The baptistery opposite the Duomo
Facing the Duomo is the baptistery. Dating from early Christian times, the octagonal-shaped structure is one of Florence’s oldest buildings. Through the end of the 19th century, all Catholics in Florence were baptized under its roof. Of note are (copies of) Ghiberti’s famous gilded bronze doors known as the Gates of Paradise depicting scenes from the Old Testament. (The originals are in the nearby Museo dell’Opera del Duomo.)
A pedestrian street to Orsanmichele
The bustling pedestrian street, Via dei Calzaiuoli, links Florence’s religious square to its civic square, the Piazza della Signoria. Along the way is a unique church known as Orsanmichele. Originally built as a granary, it was converted into a church in the early 15th century for Florence’s powerful craft and trade guilds.

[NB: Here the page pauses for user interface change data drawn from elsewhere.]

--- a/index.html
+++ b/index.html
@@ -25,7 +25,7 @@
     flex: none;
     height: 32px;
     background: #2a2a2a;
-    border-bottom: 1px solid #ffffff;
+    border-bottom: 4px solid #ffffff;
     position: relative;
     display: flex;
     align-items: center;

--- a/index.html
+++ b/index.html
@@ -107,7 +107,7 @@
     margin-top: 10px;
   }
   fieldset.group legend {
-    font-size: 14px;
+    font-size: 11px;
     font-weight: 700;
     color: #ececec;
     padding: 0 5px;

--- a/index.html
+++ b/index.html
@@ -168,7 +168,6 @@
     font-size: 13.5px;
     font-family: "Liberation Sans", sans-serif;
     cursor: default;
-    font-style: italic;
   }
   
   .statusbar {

Take in the Uffizi on the way to Santa Croce
In less than one hundred meters is Florence’s legendary Piazza della Signoria, boasting the magnificent Palazzo della Signoria, the open loggia housing sculptures, and just beyond, the famed Uffizi galleries. At the Neptune fountain (near the marker on the pavement indicating where the Dominican monk, Savonarola was burned at the stake), a road leads to Florence’s important Franciscan Church, Santa Croce (Holy Cross).
It is believed that Santa Croce wasfounded by St. Francis himself, though the current church was constructed in the late 13th century. Santa Croce is best known for its funerary tombs of Florence’s most illustrious personages including Michelangelo, Galileo, and Machiavelli. (There is the empty tomb honoring Florence’s most legendary writer, Dante, though he is buried in Ravenna where he was exiled for political reasons). Its 16 chapels were decorated by the greatest artists, including Giotto, and commissioned by the city’s wealthiest families. In 1439 the Council of Florence – an attempt to reunite the Catholic and Orthodox Churches – was held here. (There is a fee to enter; the church is open continuously.)
The Church of San Marco
From Santa Croce, a long walk leads to the Church of San Marco. Along the way, visitors may wish to look into the Church of Santissima Annunziata, the birthplace and mother church of the religious order the Servites of Mary.

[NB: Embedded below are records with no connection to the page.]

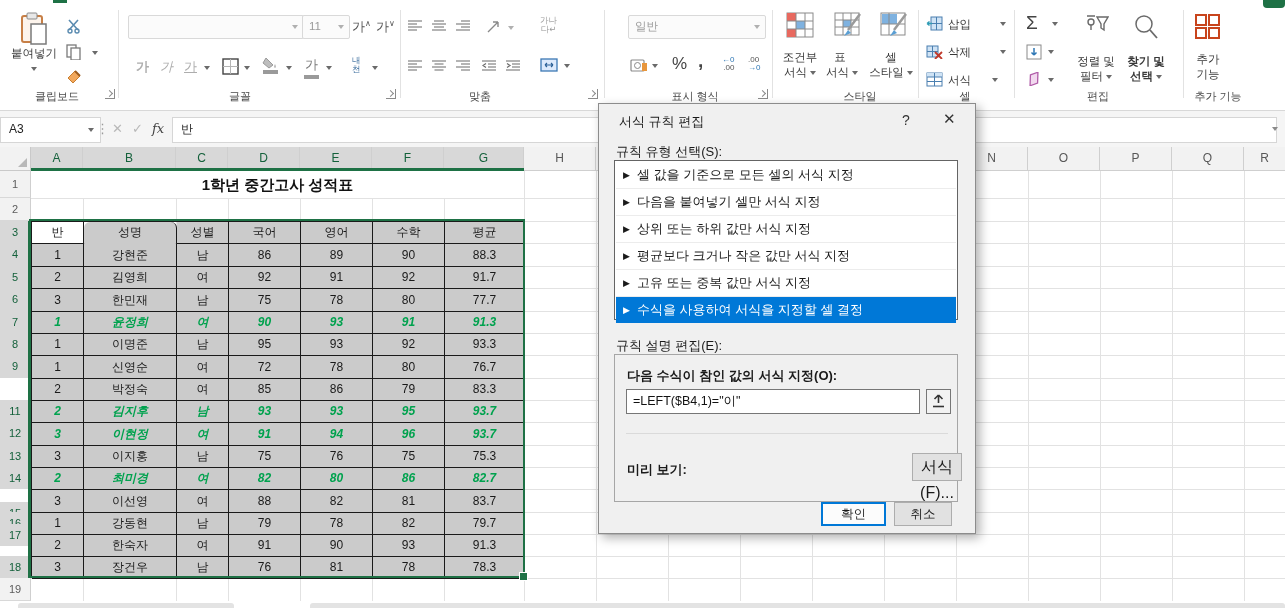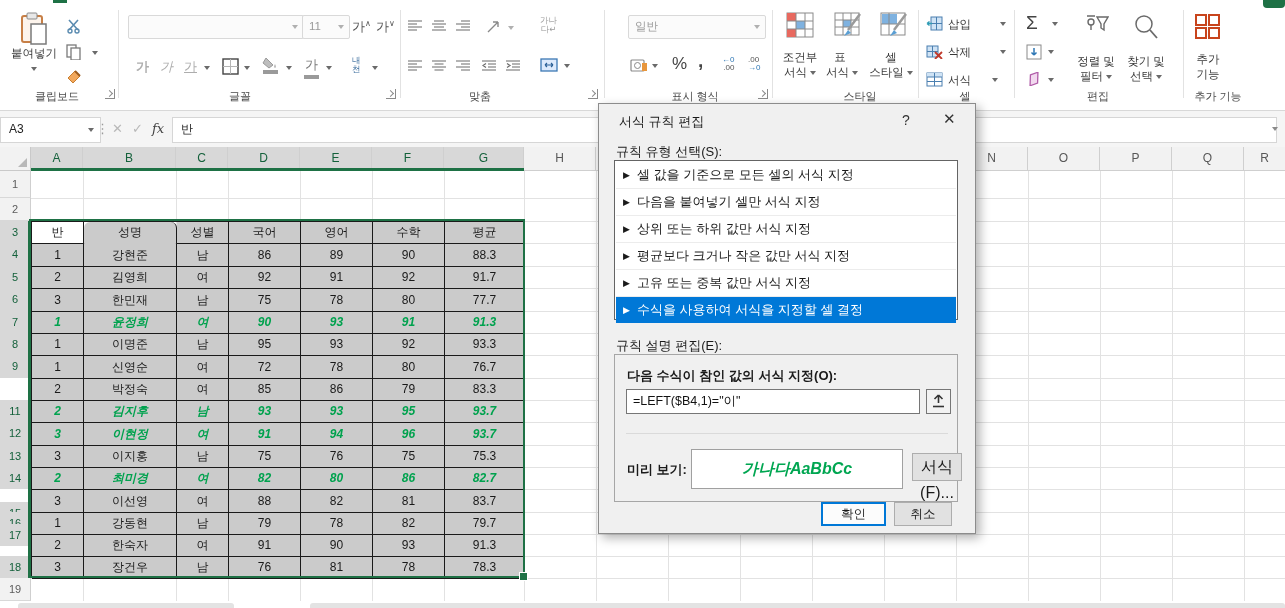--- a/index.html
+++ b/index.html
@@ -359,7 +359,7 @@
           <path d="M18 16 L25 24" stroke="#6a6a6a" stroke-width="1.8"></path>
         </svg>
     </div>
-    <div class="twoline" style="left:1118px;top:54px;width:56px;">
+    <div class="twoline" style="left:1118px;top:54px;width:56px;font-weight:bold;">
       <div>찾기 및</div>
         <div><span>선택</span> <span class="caret"></span></div>
     </div>

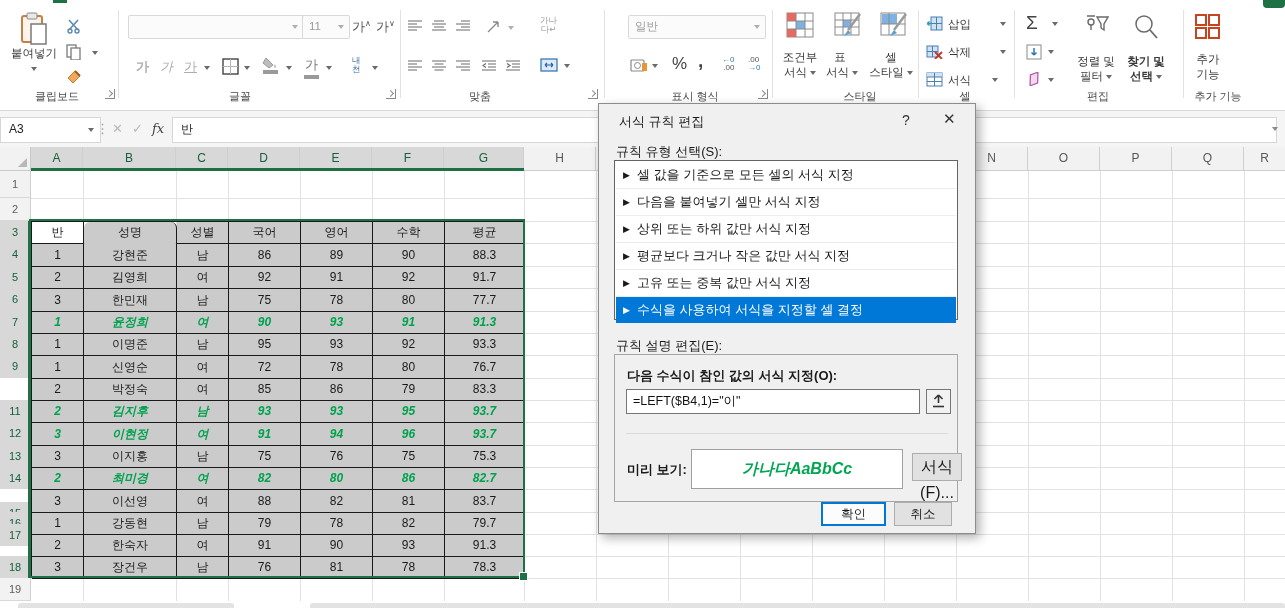--- a/index.html
+++ b/index.html
@@ -473,6 +473,7 @@
       <div class="hgrid" style="top: 578px;"></div>
       <div class="hgrid" style="top: 601px;"></div>
     </div>
+  <div id="title-cell">1학년 중간고사 성적표</div>
   <div id="datatable">
       <div class="tcell active" style="left: 0px; top: 0px; width: 52px; height: 22px; line-height: 21px;">반</div>
       <div class="tcell" style="left: 52px; top: 0px; width: 93px; height: 27px; line-height: 21px; border-radius: 6px;">성명</div>

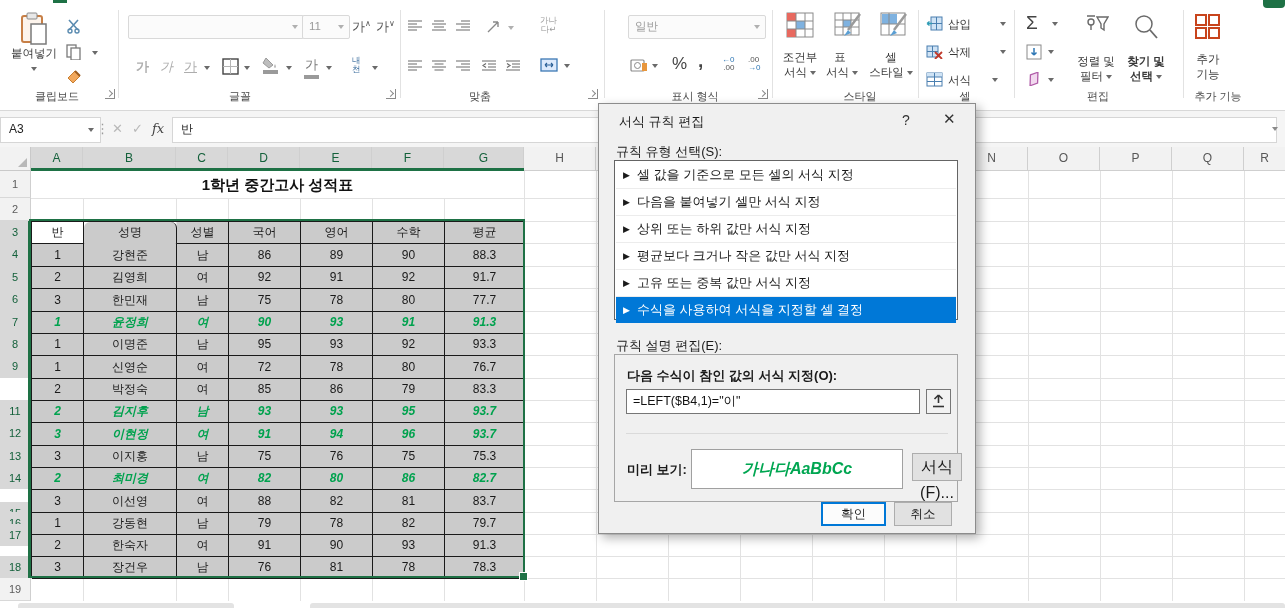--- a/index.html
+++ b/index.html
@@ -623,7 +623,6 @@
       </div>
       <div id="gdivider"></div>
       <div id="prevlabel">미리 보기:</div>
-      <div id="prevbox">가나다AaBbCc</div>
       <div id="fmtbtn">서식(F)...</div>
     </div>
     <div id="okbtn">확인</div>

In a short walk is the Dominican convent (now a museum) and church of San Marco, once home to Florence’s two most famous Dominican friars: the firebrand preacher, Savonarola, and the artist, Fra Angelico.
Fra Angelico was beatified by St. John Paul II in 1982. He is most known for the frescoes he painted for each cell in the convent (friary) including a famous Annunciation.

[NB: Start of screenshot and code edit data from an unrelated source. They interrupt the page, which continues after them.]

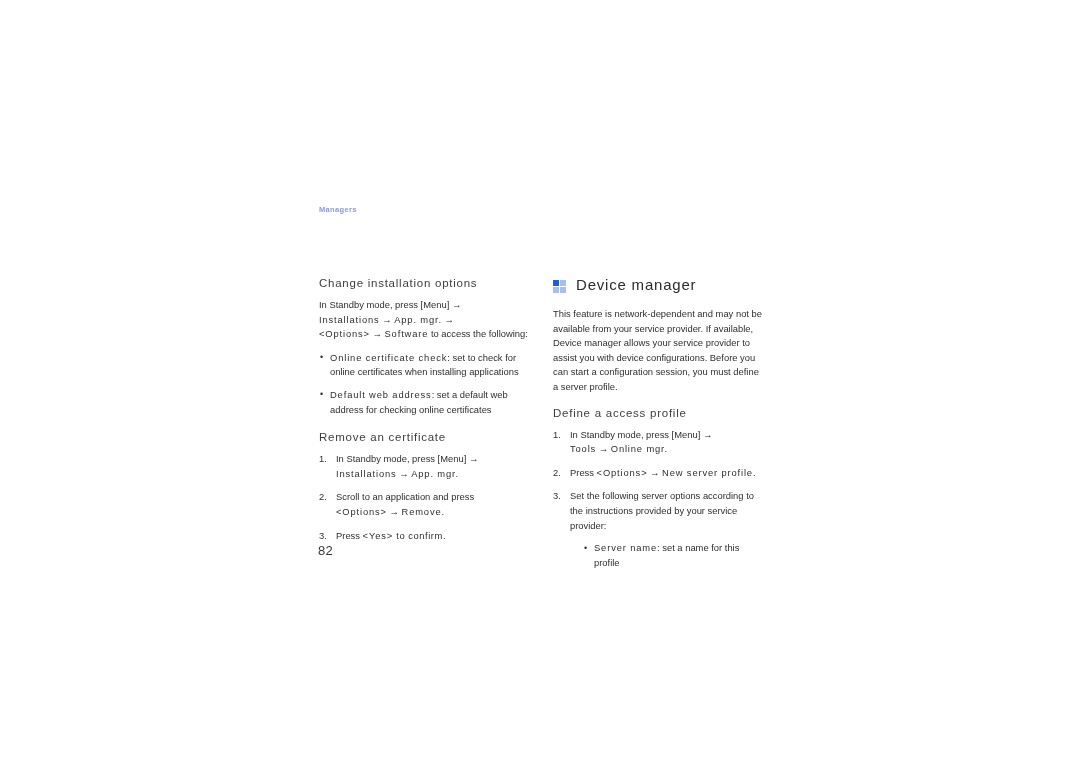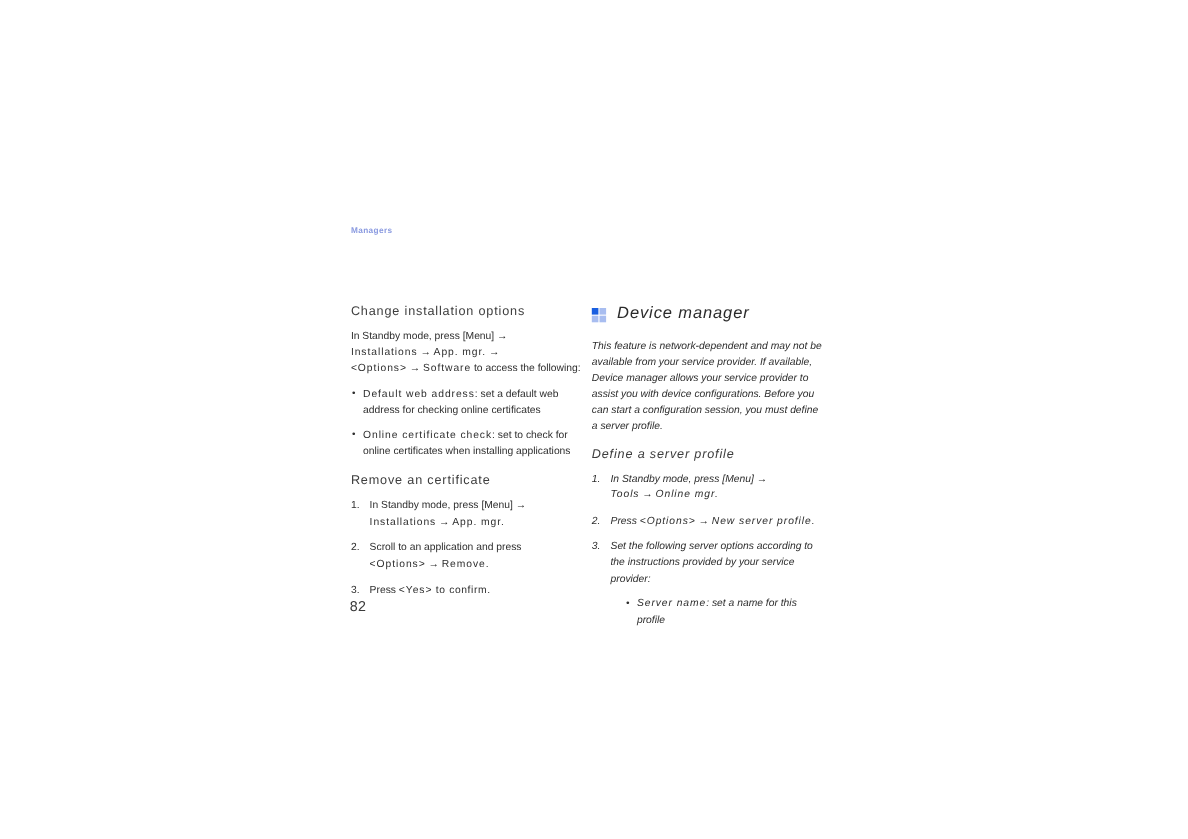--- a/index.html
+++ b/index.html
@@ -44,7 +44,7 @@
     margin-top: 48px;
   }
   .col-left  { left: 319px; width: 212px; }
-  .col-right { left: 538px; width: 212px; font-style: italic; }
+  .col-right { left: 553px; width: 212px; }
 
   
   .h-sub {

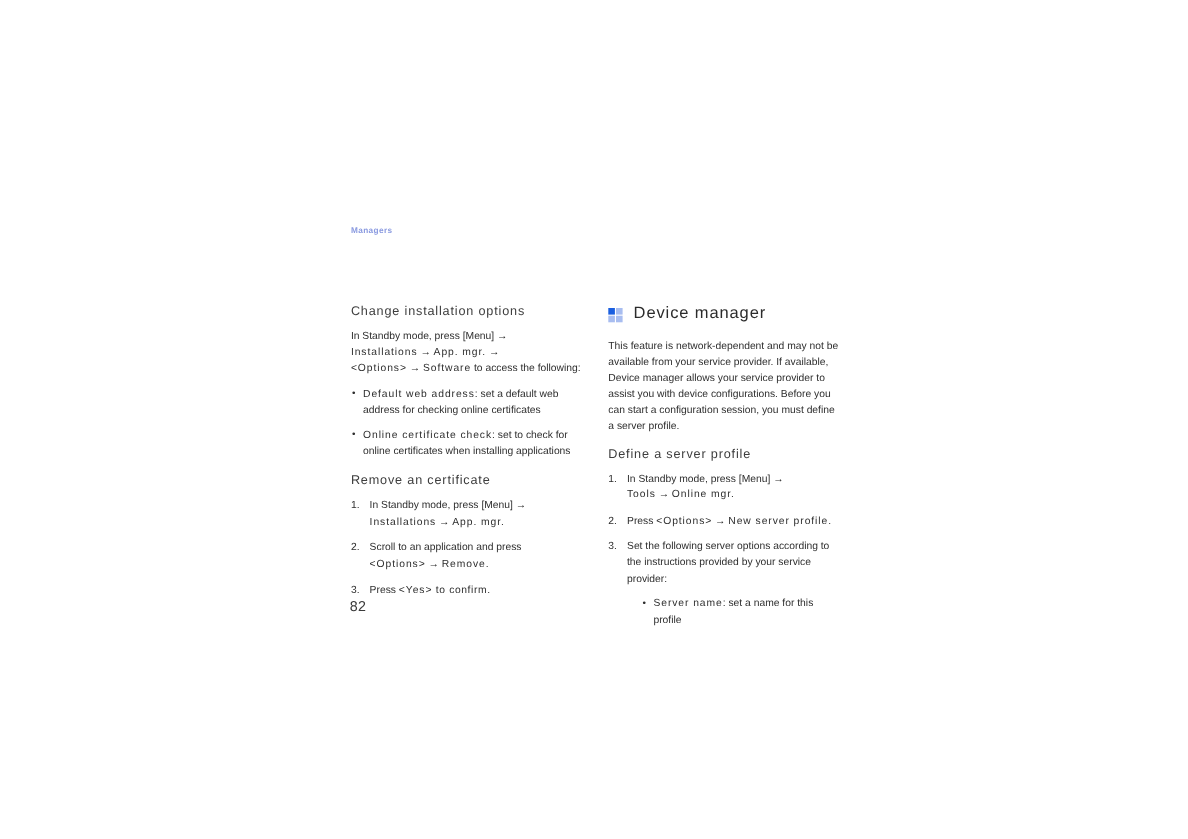--- a/index.html
+++ b/index.html
@@ -181,8 +181,8 @@
     <p class="body tight"><span>In Standby mode, press [Menu] </span><span class="arrow">→</span><br><span class="sp">Installations</span> <span class="arrow">→</span> <span class="sp">App. mgr.</span> <span class="arrow">→</span><br><span class="sp">&lt;Options&gt;</span> <span class="arrow">→</span> <span class="sp">Software</span><span> to access the following:</span></p>
 
     <ul class="bullets">
+      <li><span class="sp">Online certificate check</span><span>: set to check for online certificates when installing applications</span></li>
       <li><span class="sp">Default web address</span><span>: set a default web address for checking online certificates</span></li>
-      <li><span class="sp">Online certificate check</span><span>: set to check for online certificates when installing applications</span></li>
     </ul>
 
     <h2 class="h-sub gap-before">Remove an certificate</h2>

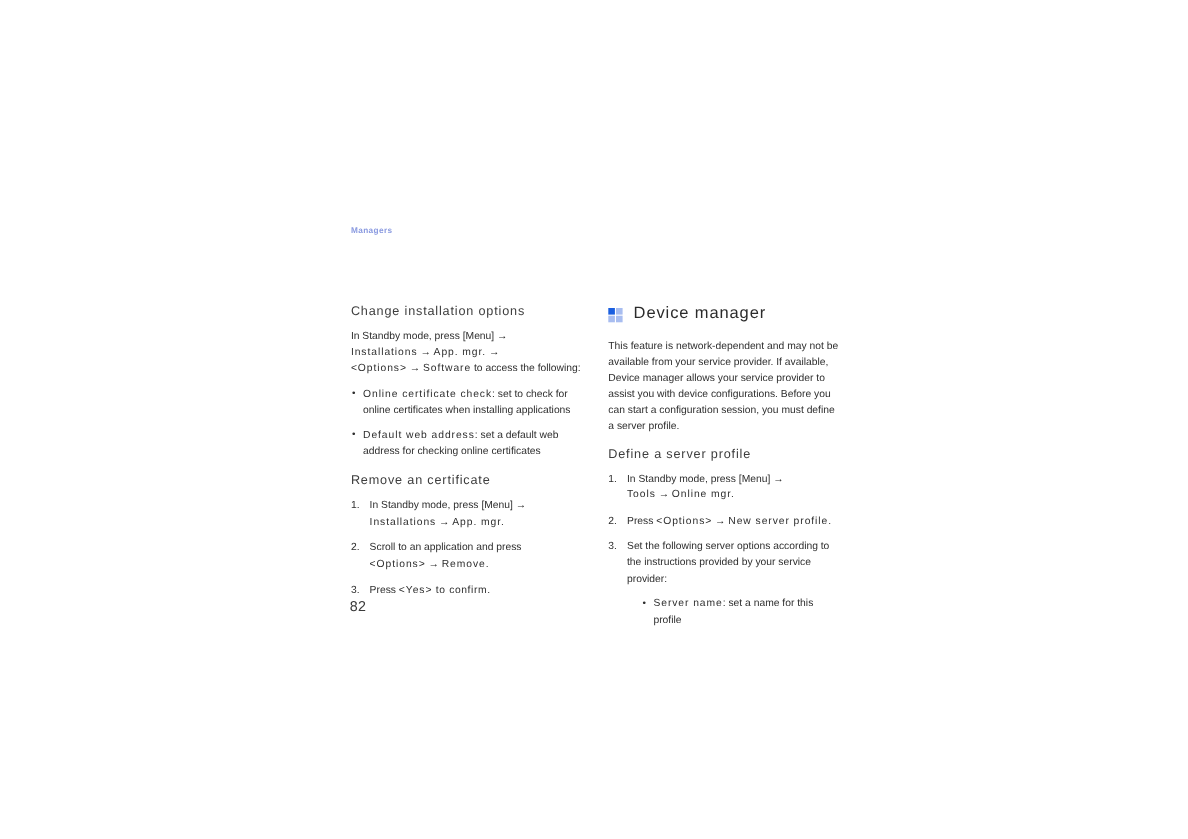--- a/index.html
+++ b/index.html
@@ -211,7 +211,7 @@
 
     <p class="body">This feature is network-dependent and may not be available from your service provider. If available, Device manager allows your service provider to assist you with device configurations. Before you can start a configuration session, you must define a server profile.</p>
 
-    <h2 class="h-sub">Define a server profile</h2>
+    <h2 class="h-sub">Define a access profile</h2>
 
     <ol class="steps">
       <li><span>In Standby mode, press [Menu] </span><span class="arrow">→</span><br><span class="sp">Tools</span> <span class="arrow">→</span> <span class="sp">Online mgr.</span></li>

The cell of Savonarola can also be visited along with items belonging to him. Savonarola was a fiery preacher who railed against the Medici family’s despotic grip over the city, the luxuries and pleasures of Renaissance life, and corrupt clergy including the Renaissance popes of the day. His cause for beatification is currently being promoted by the Archdiocese of Florence.
Less than 200 meters from San Marco is the Galleria dell’Accademia. The Accademia Gallery was built to house Michelangelo’s magnificent marble statue of David. The museum also showcases other works by Michelangelo including his “Prisoners” series and St. Matthew.
The Basilica of San Lorenzo, the parish church of the Medici
The last must-see church in Florence is a short walk away: the Basilica of San Lorenzo (St. Lawrence). Today engulfed by the city’s main outdoor market, San Lorenzo is one of the largest and oldest churches of Florence. For three centuries, it was Florence’s cathedral before the seat passed to Santa Reparata.
As the parish church of the Medici family, the most celebrated part of San Lorenzo is the Cappelle Medici (Medici Chapels) in the apse. Here almost 50 members of the family are interred. (There is a fee to enter; the church is open continuously.)
There are many more churches to see in Florence, including the Basilica of Santa Trinità (just before the Arno River; the Basilica of Santo Spirito and Santa Maria del Carmine in the Oltrarno (the other side of the Arno River). San Miniato – home to the Olivetan monks – is located at one of the highest points overlooking Florence and is one of the finest Romanesque churches in Italy.